Women, too, compartmentalize. For their own reasons. Women sometimes want the affection more than the sex.
Yet sex is easy for some of us--and Love is difficult. Sometimes love, without sex, or sex dwelling separate from the love relationship, is far easier to deal with, and to understand, than that messy combination of sex/love/marriage/baby carriage.
We all have our reasons for staying with a person--reasons many times others outside of our relationships are not entitled to know. We all have our reasons for forgiving someone for not being Perfect. We all have our reasons for staying with someone, and staying in a relationship that might not be the Whole Enchilada that we are brought up to believe every relationship is supposed to be--because maybe there's a part of that Enchilada that is far sweeter and more comforting than soldiering on alone, and waiting for Mr. or Ms. Wonderful.
And maybe it's just that, as we get older, we understand that sex/love/marriage/baby carriage are a phase of life, that it's not all of life for ever and ever until death do us part as those vows say. Maybe we understand that marriage, as it is constituted by both Church and State, is a social contract; and that the heart and sex organs can't be reigned in forever and ever under such an enduring and legally complicated contract.
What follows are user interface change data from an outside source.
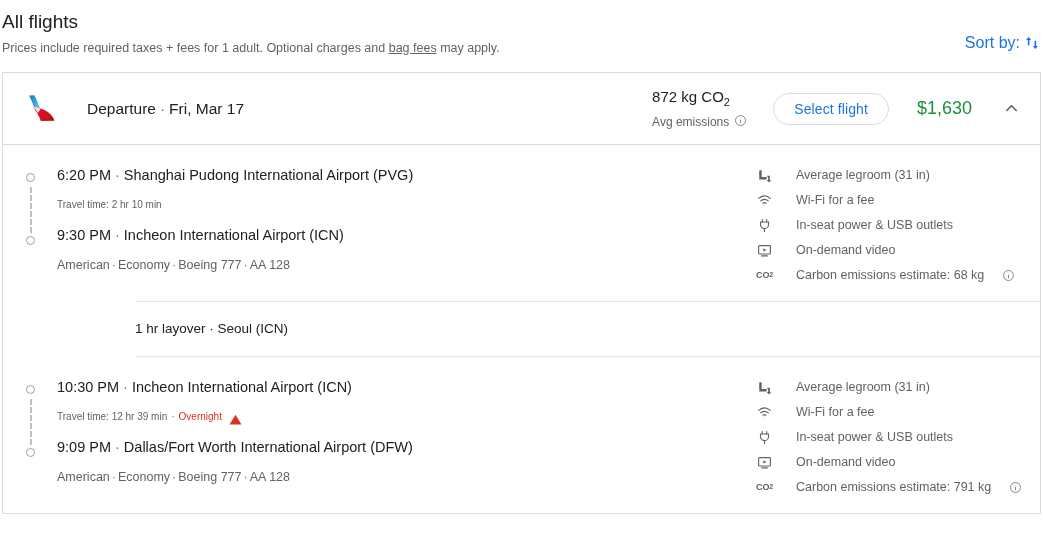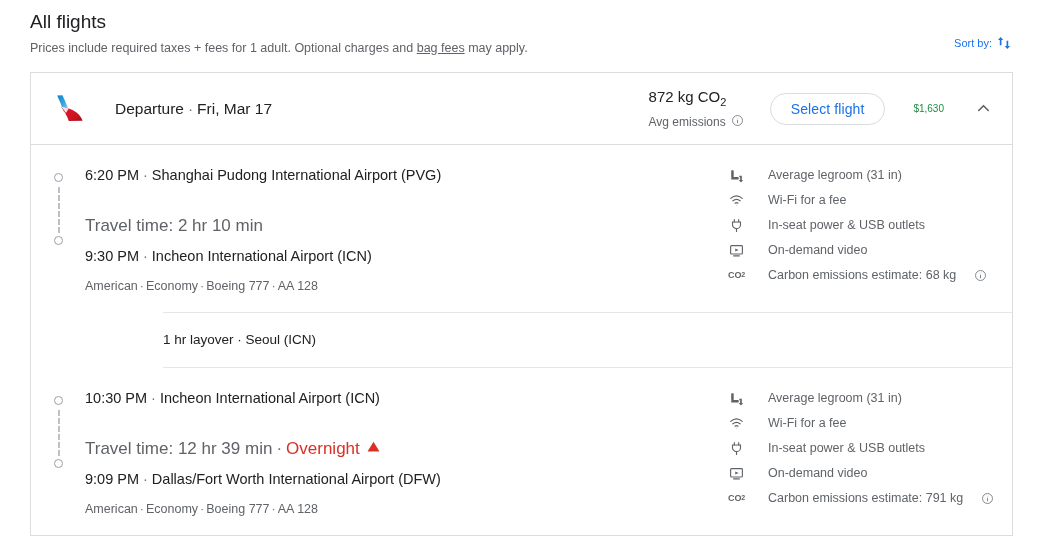--- a/index.html
+++ b/index.html
@@ -14,7 +14,7 @@
     -webkit-font-smoothing: antialiased;
   }
 
-  .page { position: relative; width: 1043px; height: 403px; padding: 0 30px; }
+  .page { position: relative; width: 1043px; height: 403px; padding: 0 2px; }
 
   
   .top-header { padding: 10px 0 0 0; position: relative; }

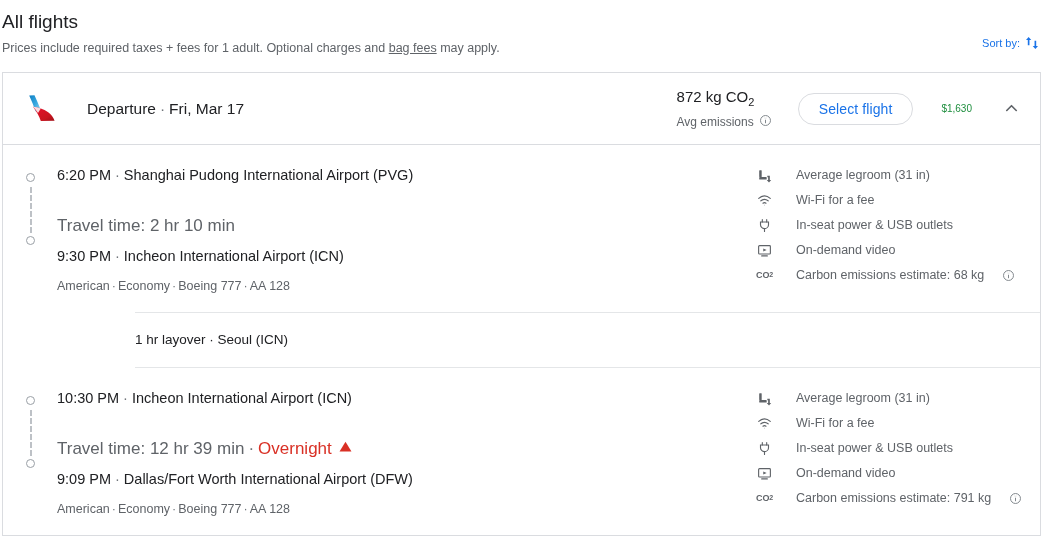--- a/index.html
+++ b/index.html
@@ -44,7 +44,7 @@
     align-items: center;
     gap: 3px;
     color: #1a73e8;
-    font-size: 11px;
+    font-size: 16px;
     cursor: pointer;
     user-select: none;
   }

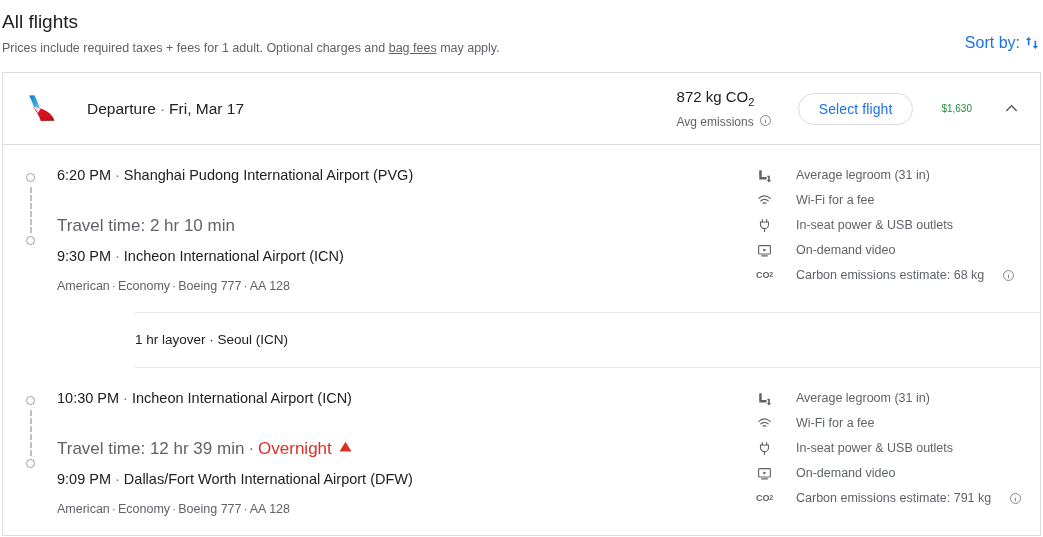--- a/index.html
+++ b/index.html
@@ -116,7 +116,7 @@
   }
   .price {
     color: #1e8e3e;
-    font-size: 10px;
+    font-size: 18px;
     font-weight: 500;
     margin-left: 28px;
     white-space: nowrap;

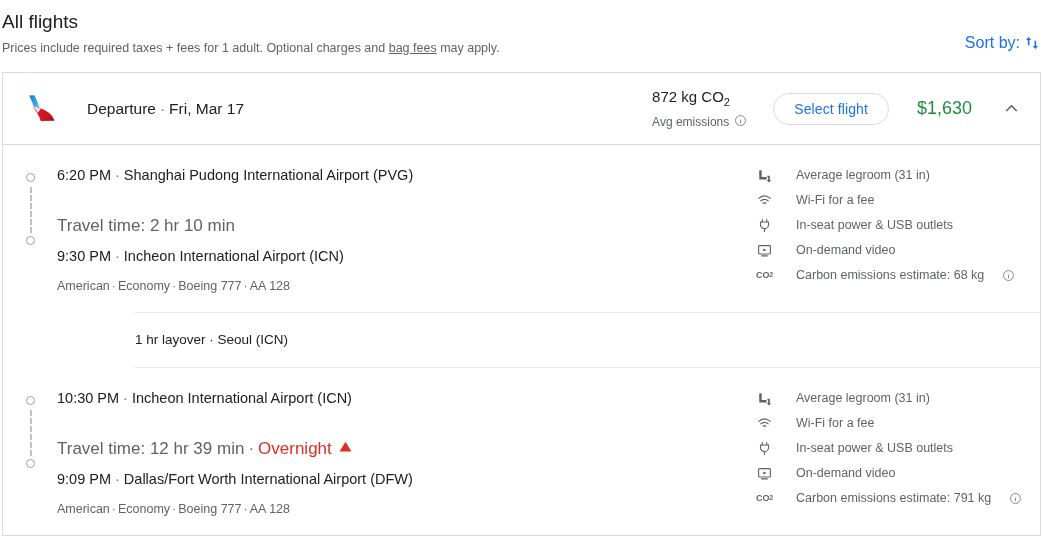--- a/index.html
+++ b/index.html
@@ -182,14 +182,13 @@
   .seg-time { color: #202124; }
   .seg-airport { color: #202124; }
   .seg-travel {
-    font-size: 17px;
+    font-size: 10px;
     color: #5f6368;
     line-height: 18px;
     margin-bottom: 11px;
     display: flex;
-    align-items: flex-start;
-    white-space: nowrap;
-    margin-top: 32px;
+    align-items: flex-end;
+    white-space: nowrap;
   }
   .overnight { color: #d93025; }
   .warn-icon { display: inline-flex; margin-left: 7px; }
Paulette Cormack, a teacher who lives in Napa, Calif., has been married to her husband, Jerry, a retired city planner, for 36 years. For 34 years, Mrs. Cormack said in an interview, she has known that although she and her husband are sexually active together, his erotic desires otherwise focus almost exclusively on men. "It's not easy, but I truly do love him," Mrs. Cormack said.
Mr. Cormack is now involved with another married gay man, and Mrs. Cormack has had extramarital relationships. Neither has explicitly discussed this with their son, who is 25.
They remain intensely committed to each other. Last year Mr. Cormack nursed Mrs. Cormack through four months of treatments for cancer of the fallopian tubes. She eventually made a fully recovery.
"What is intimacy?" pondered Mr. Cormack, as the couple sat in a coffeehouse in Berkeley, Calif., after watching "Brokeback Mountain" with others in similar situations.
He added: "I am totally committed on all levels to Paulette. I felt so intimate with her when I was caring for her during her cancer treatments — to me, that's a stronger expression of love than whether I'm having anonymous sex with a man."
How we live, how we love, can be trivialized and called things like "Brokeback Marriage" but the thing is, we cannot understand the nature of another couple's relationship. And, for most of us, we can't even judge our own--because we might not know the true nature of our partner's deepest, darkest needs.
Because maybe, out of fear of losing us, they can't tell us.
We can rest our minds in certitude, in a self-righteous "I know my partner better than anybody" mindset-- but, truthfully, life has taught me that we can never be certain of some things about our partners. And, sometimes, perhaps, it's the unconditional love and devotion, devoid of the heavy words of the marriage social contract and mandatory weekly sex, that is, in the end, what holds some couples together.
Nothing, and no one, is perfect. That we love, and are devoted, is sometimes perfect enough.